## PROVIDED ENTRIES
*-*-*
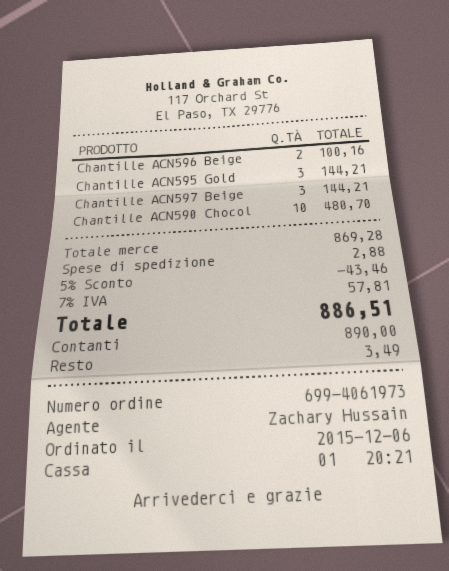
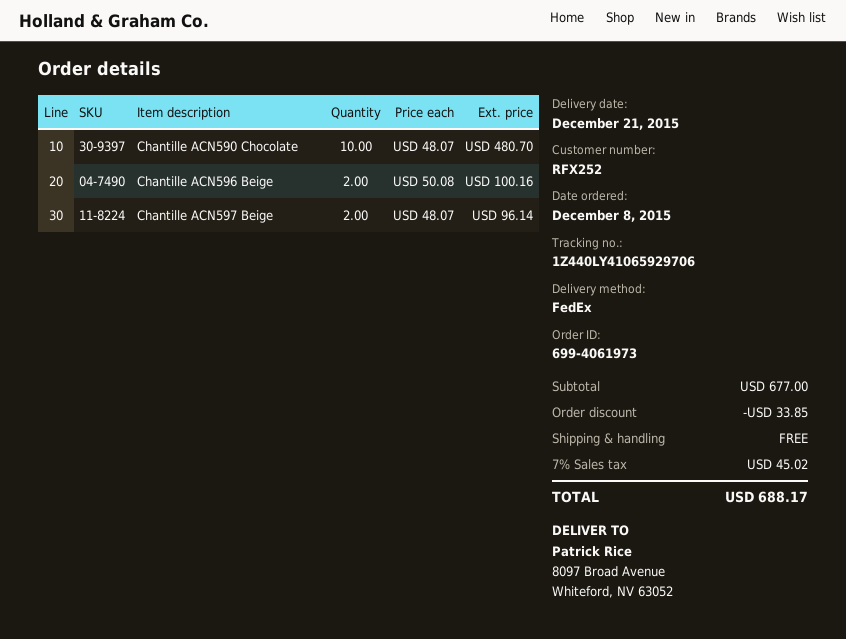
order date: 2015-12-06 -> 2015-12-08
Chantille ACN595 Gold: 3 for 144.21 -> none
Chantille ACN597 Beige: 3 for 144.21 -> 2 for 96.14
subtotal: 869.28 -> 677.00
discount: 43.46 -> 33.85
shipping: 2.88 -> 0.00
tax: 7% = 57.81 -> 7% = 45.02
total: 886.51 -> 688.17

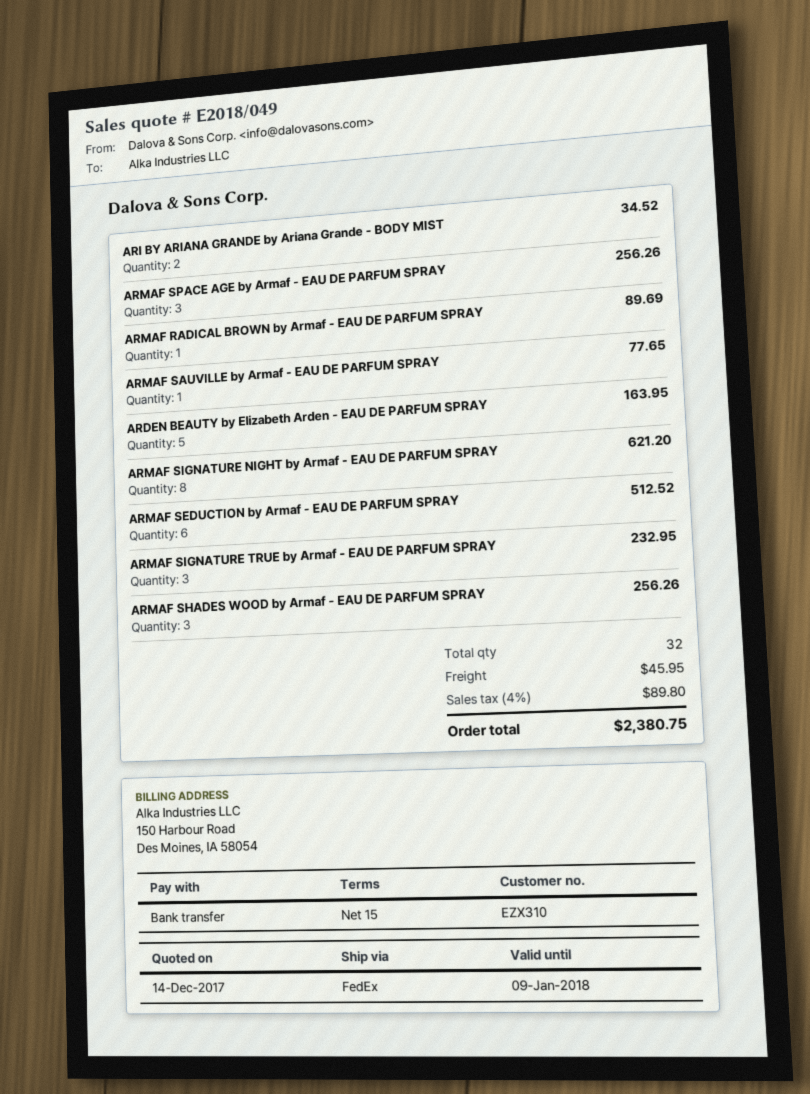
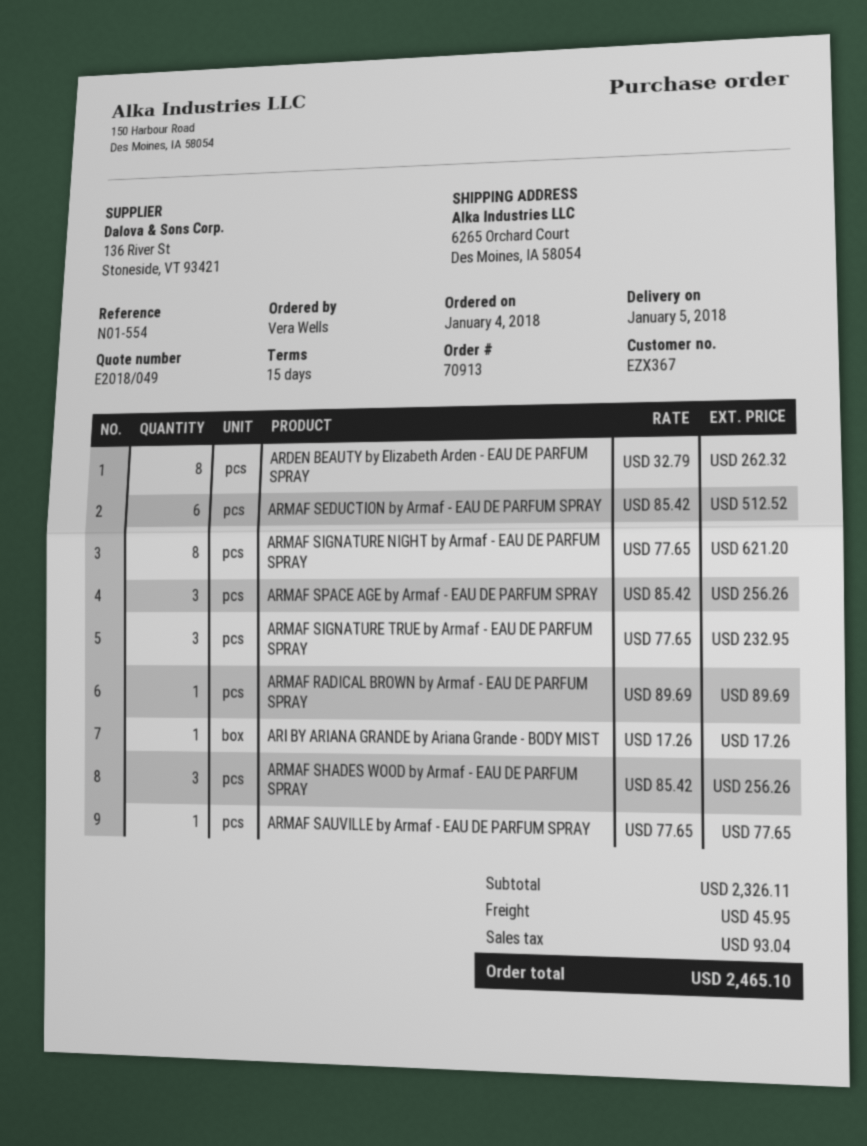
customer number: EZX310 -> EZX367
ARI BY ARIANA GRANDE by Ariana Grande - BODY MIST: 2 for 34.52 -> 1 for 17.26
ARDEN BEAUTY by Elizabeth Arden - EAU DE PARFUM SPRAY: 5 for 163.95 -> 8 for 262.32
tax: 89.80 -> 93.04
total: 2380.75 -> 2465.10

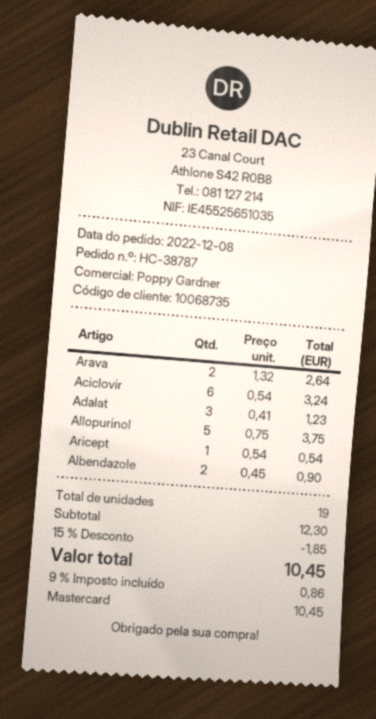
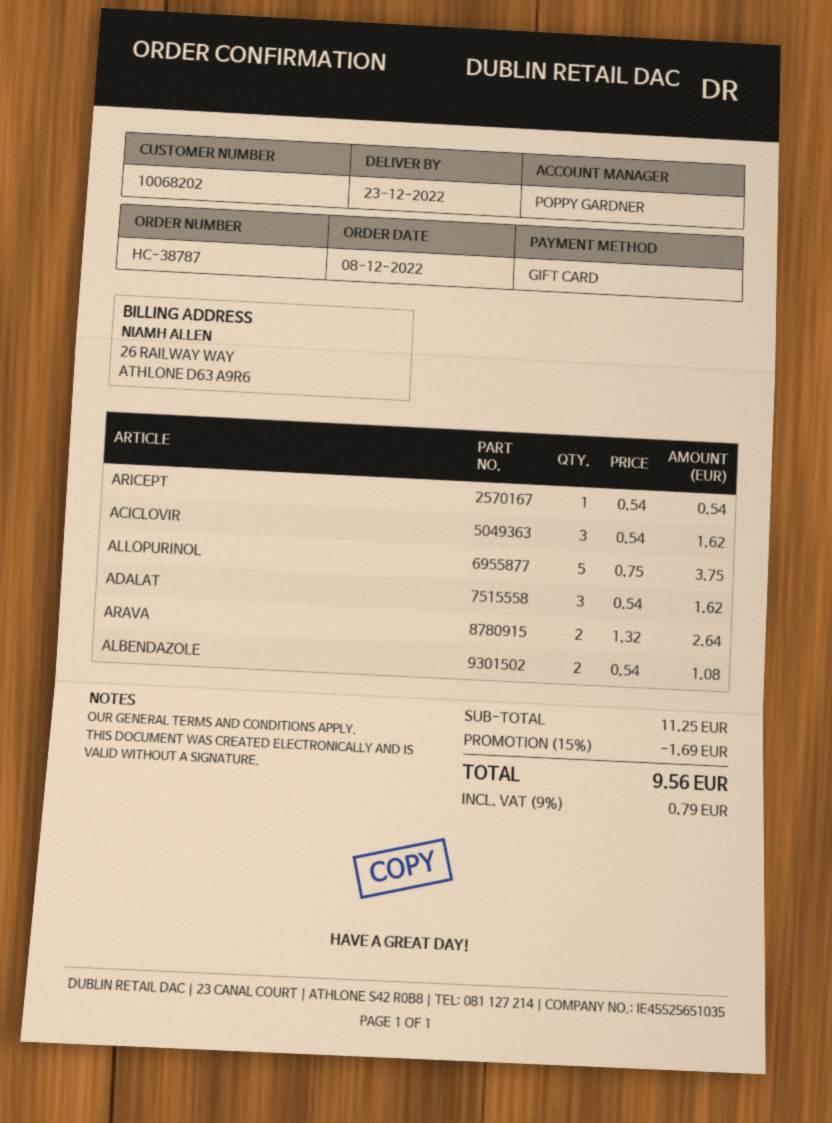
customer number: 10068735 -> 10068202
payment method: Mastercard -> gift card
Aciclovir: 6 x 0.54 = 3.24 -> 3 x 0.54 = 1.62
Adalat: 3 x 0.41 = 1.23 -> 3 x 0.54 = 1.62
Albendazole: 2 x 0.45 = 0.90 -> 2 x 0.54 = 1.08
subtotal: 12.30 -> 11.25
discount: 15% = 1.85 -> 15% = 1.69
tax: 9% = 0.86 -> 9% = 0.79
total: 10.45 -> 9.56

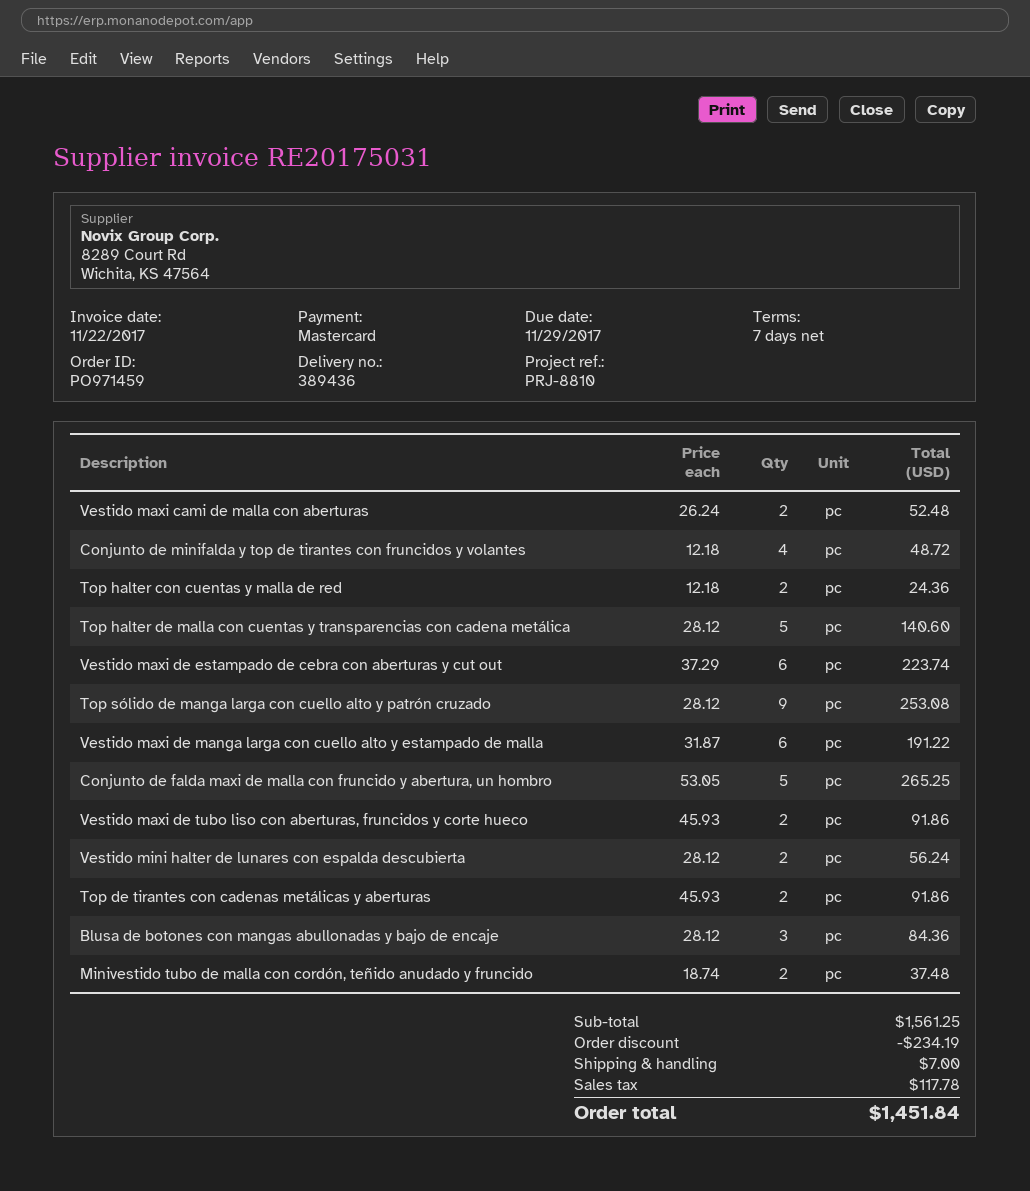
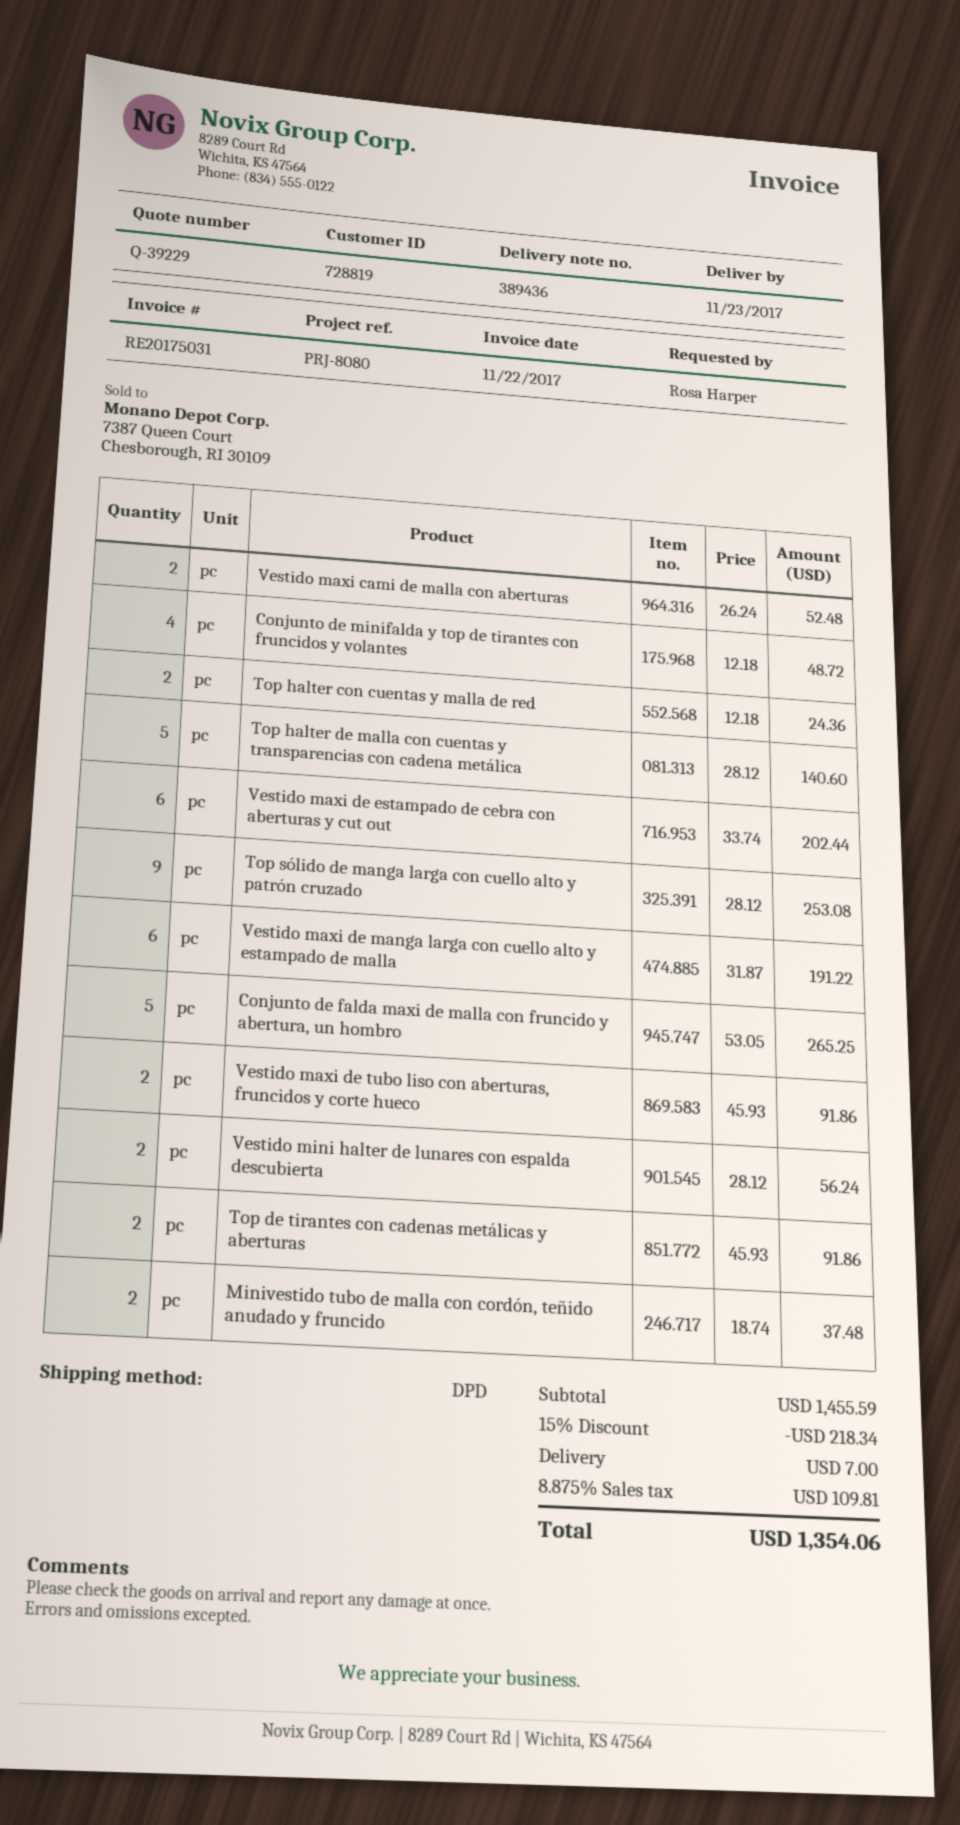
reference: PRJ-8810 -> PRJ-8080
Vestido maxi de estampado de cebra con aberturas y cut out: 6 x 37.29 = 223.74 -> 6 x 33.74 = 202.44
Blusa de botones con mangas abullonadas y bajo de encaje: 3 x 28.12 = 84.36 -> none
subtotal: 1561.25 -> 1455.59
discount: 234.19 -> 218.34
tax: 117.78 -> 109.81
total: 1451.84 -> 1354.06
*-*-*
## WORK INSTRUCTION
Search the records for the word "none". Copy every line that has it.

## SOLUTION TO THE EXERCISE
Chantille ACN595 Gold: 3 for 144.21 -> none
Blusa de botones con mangas abullonadas y bajo de encaje: 3 x 28.12 = 84.36 -> none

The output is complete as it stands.